Java操作Kafka客户端及Springboot整合Kafka
1.生产者的基本实现
1.1 引入依赖
<dependency>
<groupId>org.apache.kafka</groupId>
<artifactId>kafka-clients</artifactId>
<!--版本号根据kafka安装包版本指定,比如kafka_2.12-2.0.0-->
<version>2.0.0</version>
</dependency>
1.2 具体代码实现
同步发送消息
private final static String TOPIC_NAME = "my-replicated-topic";
public static void main(String[] args) throws ExecutionException, InterruptedException {
Properties props = new Properties();
//1. 设置参数
props.put(ProducerConfig.BOOTSTRAP_SERVERS_CONFIG, "192.168.21.107:9092,192.168.21.108:9092,192.168.21.109:9092");
//把发送的key从字符串序列化为字符数组
props.put(ProducerConfig.KEY_SERIALIZER_CLASS_CONFIG, StringSerializer.class.getName());
//把发送消息的value从字符串序列化为字节数组
props.put(ProducerConfig.VALUE_SERIALIZER_CLASS_CONFIG, StringSerializer.class.getName());
//发送消息的客户端
Producer<String, String> producer = new KafkaProducer<String, String>(props);
User user = new User();
user.setErpId(500000L);
user.setErpName("张三三");
user.setRealName("张三三");
user.setCreateTime(new Date());
user.setUpdateTime(new Date());
//指定发送分区
//key: 作用是决定了往哪个分区上发送消息,value表示具体要发送的消息内容
ProducerRecord<String, String> producerRecord = new ProducerRecord<>(TOPIC_NAME,
user.getErpId().toString(), JSON.toJSONString(user));
//发送消息,得到消息发送的元数据并输出
RecordMetadata metadata = producer.send(producerRecord).get();
System.out.println("同步方式发送消息结果:" + "topic-" +
metadata.topic() + "|partition-"+ metadata.partition() + "|offset-" + metadata.offset());
}
}
在同步发送消息的场景下,如果生产者发送消息三次没有收到ack,生产者会阻塞,阻塞到3s的时间,如果还没有收到消息,会进行重试。重试的次数为3次。
异步发送消息
//异步发送消息
producer.send(producerRecord, new Callback() {
@Override
public void onCompletion(RecordMetadata metadata, Exception e) {
if(e!=null){
System.out.println("发送消息失败:"+e.getMessage());
}
if(metadata!=null){
System.out.println("异步方式发送消息结果:" + "topic-" +
metadata.topic() + "|partition-"
+ metadata.partition() + "|offset-" + metadata.offset());
}
}
});
// 因为异步提交后主线程可能已经停止,没有拿到onCompletion的回调,因此可让主线程阻塞一段时间看到效果
Thread.sleep(100000L);
1.3 生产者中ack的配置
在同步发送的前提下,生产者在获得集群返回的ack之前会一直阻塞。集群中ack共有三个配置:
- ack = 0, kafka-cluster不需要任何broker收到消息,就立即返回ack给生产者,同时,这也是最容易丢消息的,但效率也是最高的。

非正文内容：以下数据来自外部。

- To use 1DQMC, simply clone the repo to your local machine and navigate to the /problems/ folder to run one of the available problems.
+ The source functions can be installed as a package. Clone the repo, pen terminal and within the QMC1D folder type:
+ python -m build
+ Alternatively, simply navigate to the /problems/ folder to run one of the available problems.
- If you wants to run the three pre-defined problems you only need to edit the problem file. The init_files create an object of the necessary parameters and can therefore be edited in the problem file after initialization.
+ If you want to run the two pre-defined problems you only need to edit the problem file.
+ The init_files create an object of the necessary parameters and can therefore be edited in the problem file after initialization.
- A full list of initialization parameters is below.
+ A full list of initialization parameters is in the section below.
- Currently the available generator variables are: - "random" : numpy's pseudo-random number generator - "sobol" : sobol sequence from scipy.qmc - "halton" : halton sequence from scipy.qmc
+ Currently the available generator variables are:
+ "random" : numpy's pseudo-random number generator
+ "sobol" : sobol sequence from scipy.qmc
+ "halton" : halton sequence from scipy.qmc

- ack = 1(default), 多副本之间的leader已经收到消息,并且把消息写入到本地log中,才会返回ack给生产者,性能和安全性也是最均衡的。
- ack = -1 /all。里面有默认的配置min.insync.replicas=2(默认为1,推荐配置大于等于2), 此时就需要leader和一个follower同步完后,才会返回ack给生产者(此时集群中有2个 broker已完成数据的接收),这种方式最安全,但性能最差。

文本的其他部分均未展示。